Category: Colorado      Summit Elev: 12,713 ft (note: the top of the route is not the summit)       Rock Type: Gneiss & Biotite Schist

Partner: Annabelle McClure

A Fifty Classic that lost its first two pitches.


INTRO

The Northcutt-Carter route on Hallett Peak was the first major route completed on the North Face. For awhile, it was touted as the hardest climb in America (this was soon dispelled).

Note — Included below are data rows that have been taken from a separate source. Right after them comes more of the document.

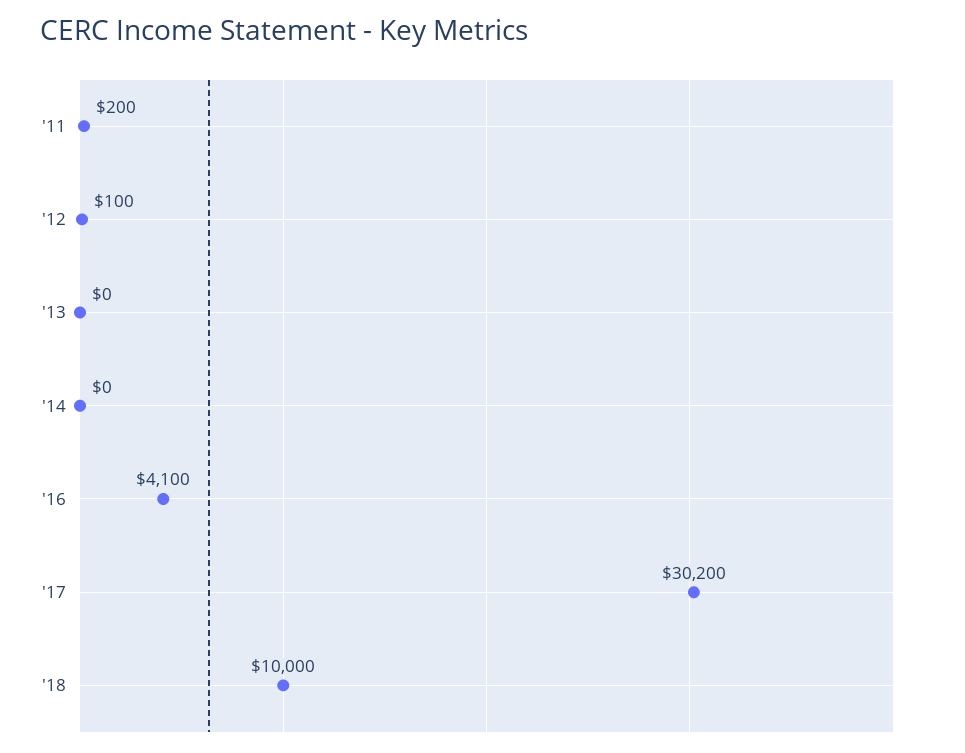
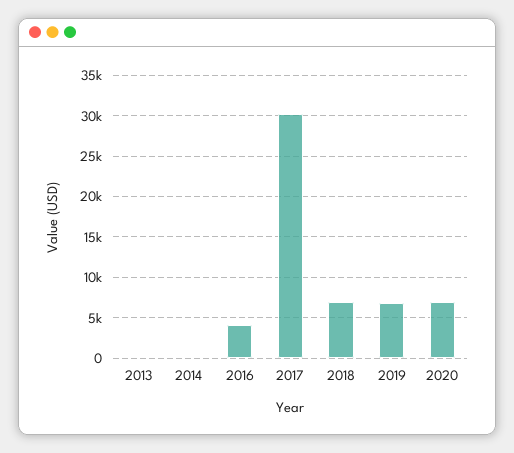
'11: 200 -> none
'12: 100 -> none
'18: 10000 -> 7000
2019: none -> 7000
2020: none -> 7000

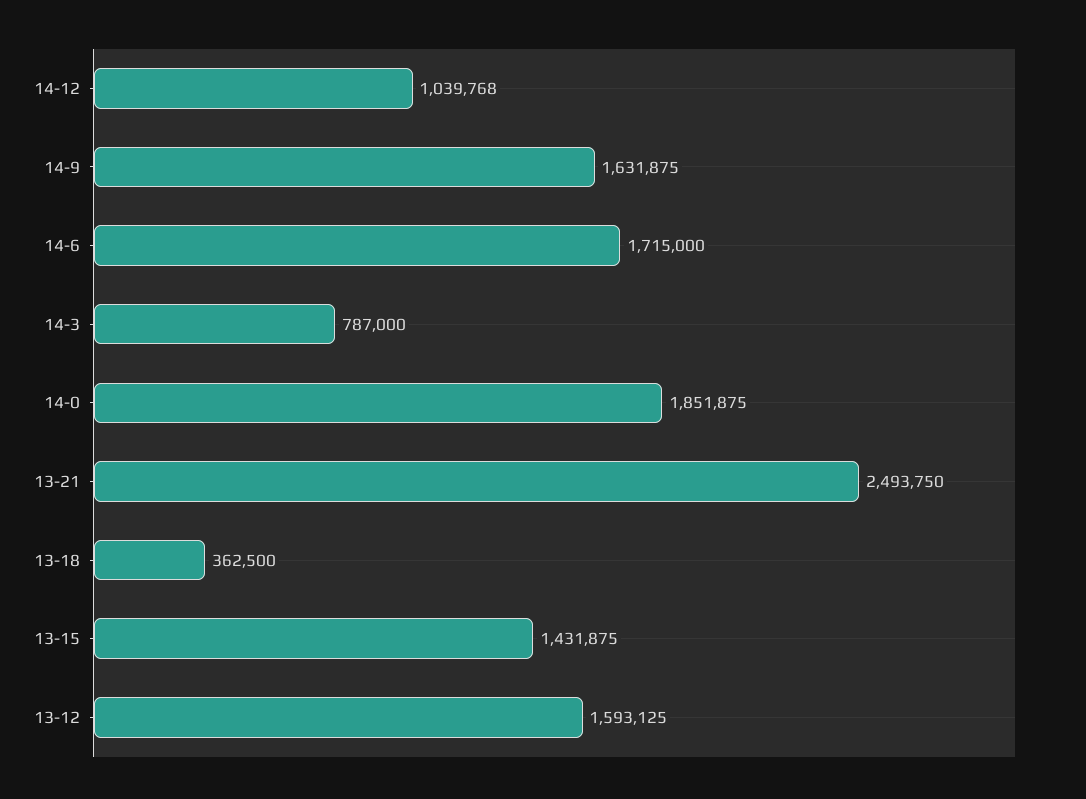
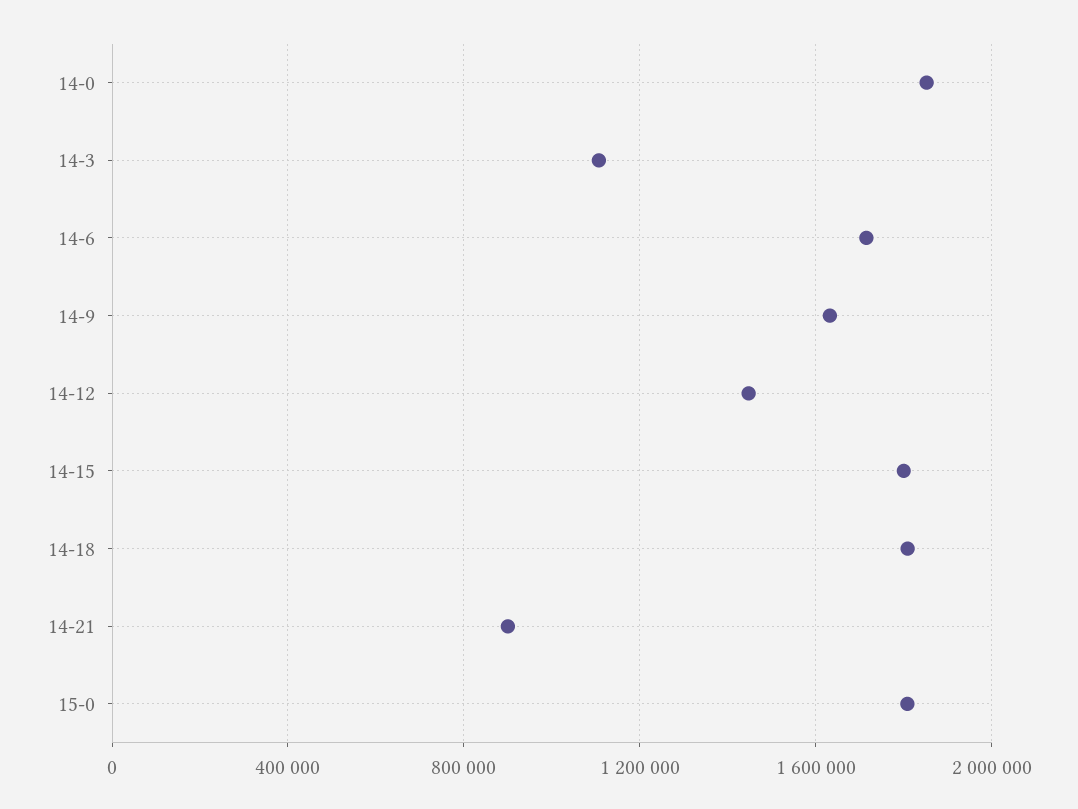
14-12: 1039768 -> 1450000
14-3: 787000 -> 1100000
13-21: 2493750 -> none
13-18: 362500 -> none
13-15: 1431875 -> none
13-12: 1593125 -> none
14-15: none -> 1800000
14-18: none -> 1800000
14-21: none -> 900000
15-0: none -> 1800000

The route became especially popular after it was included in Fifty Classic Climbs of North America. But the popularity took a drastic decline in July 1999, when rock fall obliterated the lower two pitches of the route. 

There have been various schemes to reach the belay at the top of the original second pitch. At the writing of this trip report, there seem to be two major schemes start the route: (1) A direct start along the right margin of the rock-fall, involving 5.9+ to 5.10b climbing in somewhat fractured rock or (2) Climbing the first pitch (5.7) of the Kor-Van Tongeren route and then make a rising leftward traverse (5.9). There was some discussion about the two start options on mountainproject and a couple of photos of the Kor-Van Tongeren start, but no photos of the direct start. 

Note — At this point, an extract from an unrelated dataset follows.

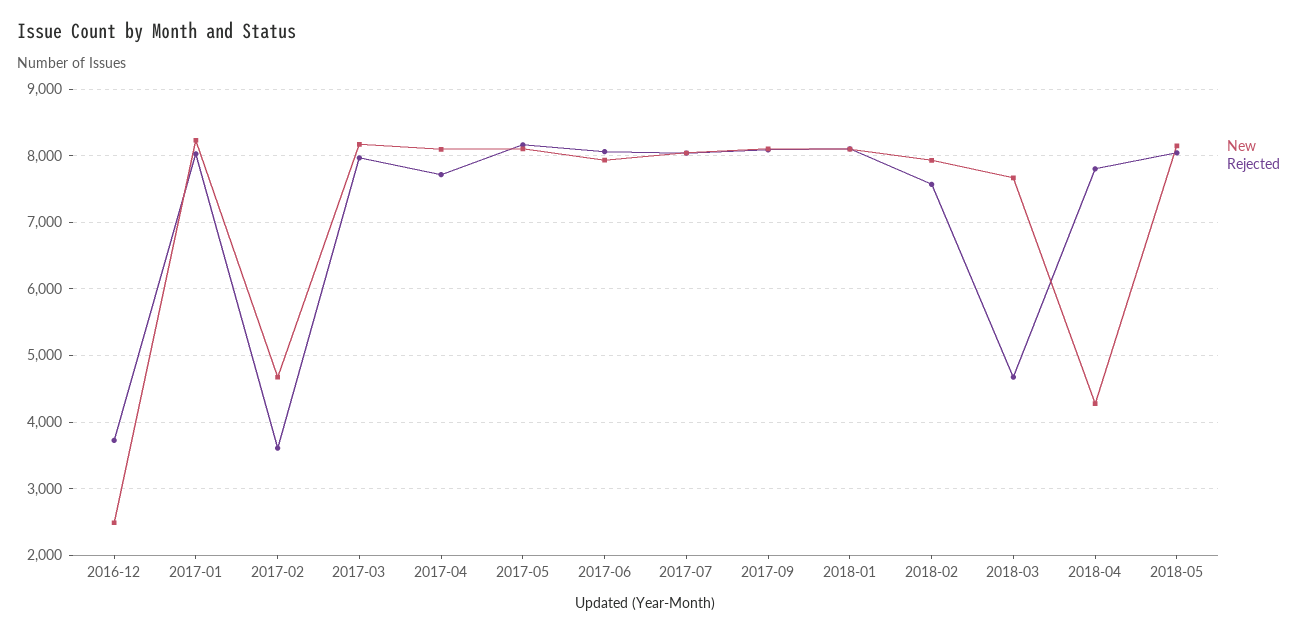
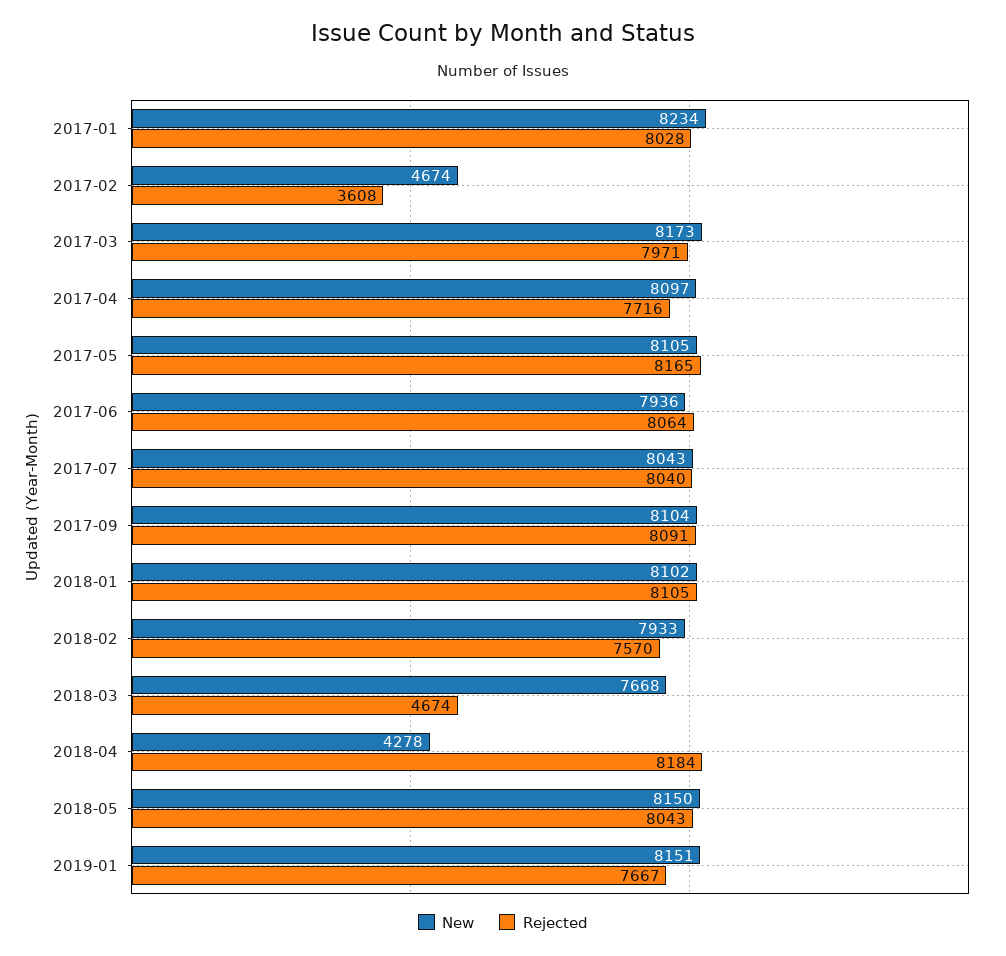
New, 2016-12: 2500 -> none
Rejected, 2016-12: 3700 -> none
Rejected, 2018-04: 7800 -> 8184
New, 2019-01: none -> 8151
Rejected, 2019-01: none -> 7667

This is the type of climb that intrigues me. Not only is it a Fifty Classic, but there seemed to be an opportunity to collect some beta. So when Annabelle and I were trying to choose a climb to do together, I suggested Northcutt-Carter on Hallet might be a fun adventure. She had not climbed Hallett yet, so this sounded like a good plan!

We ended up doing the two-pitch 10b direct start to the right of the rockfall scar. Pitch 1 was indeed a bit spooky just given the fractured nature of the rock beside the rockfall scar (the rock was not loose exactly, just highly fractured and it made you wonder if the entire chunk could pull off, but everything I touched felt pretty solid). I felt I was able to find fairly decent gear placements and the climbing was no harder than 5.9. I'll agree with the 5.9+ given on mountainproject because of the nature of the rock. Pitch 2 was the best pitch on the route, starting with a splitter crack with juggy edges and finishing with a steep crimpy crux on good rock. I'd agree with the 10b rating given on mountainproject. After this we were on the original Northcutt-Carter route. The climbing was typical Hallet—5.6-5.8 climbing on featured rock with heads-up route-finding and thoughtful gear placements. Very enjoyable. 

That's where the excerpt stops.